> [The data]
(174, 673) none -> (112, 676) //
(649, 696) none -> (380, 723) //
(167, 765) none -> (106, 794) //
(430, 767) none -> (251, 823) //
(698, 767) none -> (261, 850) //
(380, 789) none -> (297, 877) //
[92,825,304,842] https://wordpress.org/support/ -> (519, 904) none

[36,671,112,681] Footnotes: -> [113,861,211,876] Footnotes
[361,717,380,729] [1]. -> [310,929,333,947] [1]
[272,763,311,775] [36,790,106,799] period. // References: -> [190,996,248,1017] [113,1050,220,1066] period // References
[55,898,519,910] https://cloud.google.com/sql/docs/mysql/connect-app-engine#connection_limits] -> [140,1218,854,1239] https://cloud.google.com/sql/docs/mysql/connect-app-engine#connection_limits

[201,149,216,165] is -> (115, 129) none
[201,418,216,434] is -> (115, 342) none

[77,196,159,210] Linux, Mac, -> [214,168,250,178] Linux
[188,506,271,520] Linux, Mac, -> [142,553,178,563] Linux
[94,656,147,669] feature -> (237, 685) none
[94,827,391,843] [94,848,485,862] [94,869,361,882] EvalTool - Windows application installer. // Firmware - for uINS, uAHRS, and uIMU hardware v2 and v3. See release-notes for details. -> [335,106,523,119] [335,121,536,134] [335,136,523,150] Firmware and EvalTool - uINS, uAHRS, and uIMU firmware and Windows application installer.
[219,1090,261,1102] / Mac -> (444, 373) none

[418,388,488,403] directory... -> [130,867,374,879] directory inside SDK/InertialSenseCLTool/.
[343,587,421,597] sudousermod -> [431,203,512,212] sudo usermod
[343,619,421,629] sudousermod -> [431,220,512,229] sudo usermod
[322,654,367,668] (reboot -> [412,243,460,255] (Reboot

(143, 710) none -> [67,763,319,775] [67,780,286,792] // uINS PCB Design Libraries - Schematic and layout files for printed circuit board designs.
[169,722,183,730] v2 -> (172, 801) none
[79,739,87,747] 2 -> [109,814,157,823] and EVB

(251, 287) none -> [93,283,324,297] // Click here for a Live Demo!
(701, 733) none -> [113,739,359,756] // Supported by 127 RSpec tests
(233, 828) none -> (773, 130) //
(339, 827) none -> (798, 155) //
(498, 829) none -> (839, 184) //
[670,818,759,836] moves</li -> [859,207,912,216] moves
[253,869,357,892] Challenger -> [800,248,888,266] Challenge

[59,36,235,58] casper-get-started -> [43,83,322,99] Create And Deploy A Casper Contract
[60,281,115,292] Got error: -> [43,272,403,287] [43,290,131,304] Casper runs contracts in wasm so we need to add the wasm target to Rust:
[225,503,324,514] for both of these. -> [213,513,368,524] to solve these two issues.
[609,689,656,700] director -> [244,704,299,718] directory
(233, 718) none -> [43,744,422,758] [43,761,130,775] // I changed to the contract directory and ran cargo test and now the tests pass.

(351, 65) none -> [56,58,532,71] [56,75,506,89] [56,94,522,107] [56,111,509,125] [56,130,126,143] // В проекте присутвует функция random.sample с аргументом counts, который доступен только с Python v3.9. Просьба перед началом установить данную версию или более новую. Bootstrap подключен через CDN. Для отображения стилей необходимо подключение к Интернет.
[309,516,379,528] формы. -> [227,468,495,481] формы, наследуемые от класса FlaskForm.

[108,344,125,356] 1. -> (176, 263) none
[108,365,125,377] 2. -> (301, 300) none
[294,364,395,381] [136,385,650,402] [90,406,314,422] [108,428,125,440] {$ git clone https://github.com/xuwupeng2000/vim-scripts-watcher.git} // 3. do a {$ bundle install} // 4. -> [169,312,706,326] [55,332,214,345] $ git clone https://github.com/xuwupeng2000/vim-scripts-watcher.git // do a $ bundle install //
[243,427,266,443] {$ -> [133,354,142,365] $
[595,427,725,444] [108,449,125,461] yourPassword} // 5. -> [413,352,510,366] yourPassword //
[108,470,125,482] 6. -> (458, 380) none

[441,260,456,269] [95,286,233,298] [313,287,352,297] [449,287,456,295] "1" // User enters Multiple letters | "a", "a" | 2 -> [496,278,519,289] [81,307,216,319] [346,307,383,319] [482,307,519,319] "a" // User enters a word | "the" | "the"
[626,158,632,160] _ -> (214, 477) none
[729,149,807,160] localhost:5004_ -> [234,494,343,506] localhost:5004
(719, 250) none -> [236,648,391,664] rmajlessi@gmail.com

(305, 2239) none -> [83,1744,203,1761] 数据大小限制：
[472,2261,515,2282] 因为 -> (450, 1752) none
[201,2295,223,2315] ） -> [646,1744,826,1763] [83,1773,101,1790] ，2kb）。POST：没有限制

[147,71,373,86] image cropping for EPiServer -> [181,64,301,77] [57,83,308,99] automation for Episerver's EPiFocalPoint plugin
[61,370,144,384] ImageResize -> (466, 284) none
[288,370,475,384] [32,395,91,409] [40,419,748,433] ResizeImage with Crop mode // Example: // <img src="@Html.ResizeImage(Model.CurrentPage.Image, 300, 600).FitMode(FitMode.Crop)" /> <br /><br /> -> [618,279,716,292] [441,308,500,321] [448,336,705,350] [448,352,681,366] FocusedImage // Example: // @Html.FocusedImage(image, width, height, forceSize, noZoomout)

> [Task statement]
Transcribe, word for word, every line from the one containing "(305, 2239) none" through the final line of the entries, and nothing else.

> [Answer box]
(305, 2239) none -> [83,1744,203,1761] 数据大小限制：
[472,2261,515,2282] 因为 -> (450, 1752) none
[201,2295,223,2315] ） -> [646,1744,826,1763] [83,1773,101,1790] ，2kb）。POST：没有限制

[147,71,373,86] image cropping for EPiServer -> [181,64,301,77] [57,83,308,99] automation for Episerver's EPiFocalPoint plugin
[61,370,144,384] ImageResize -> (466, 284) none
[288,370,475,384] [32,395,91,409] [40,419,748,433] ResizeImage with Crop mode // Example: // <img src="@Html.ResizeImage(Model.CurrentPage.Image, 300, 600).FitMode(FitMode.Crop)" /> <br /><br /> -> [618,279,716,292] [441,308,500,321] [448,336,705,350] [448,352,681,366] FocusedImage // Example: // @Html.FocusedImage(image, width, height, forceSize, noZoomout)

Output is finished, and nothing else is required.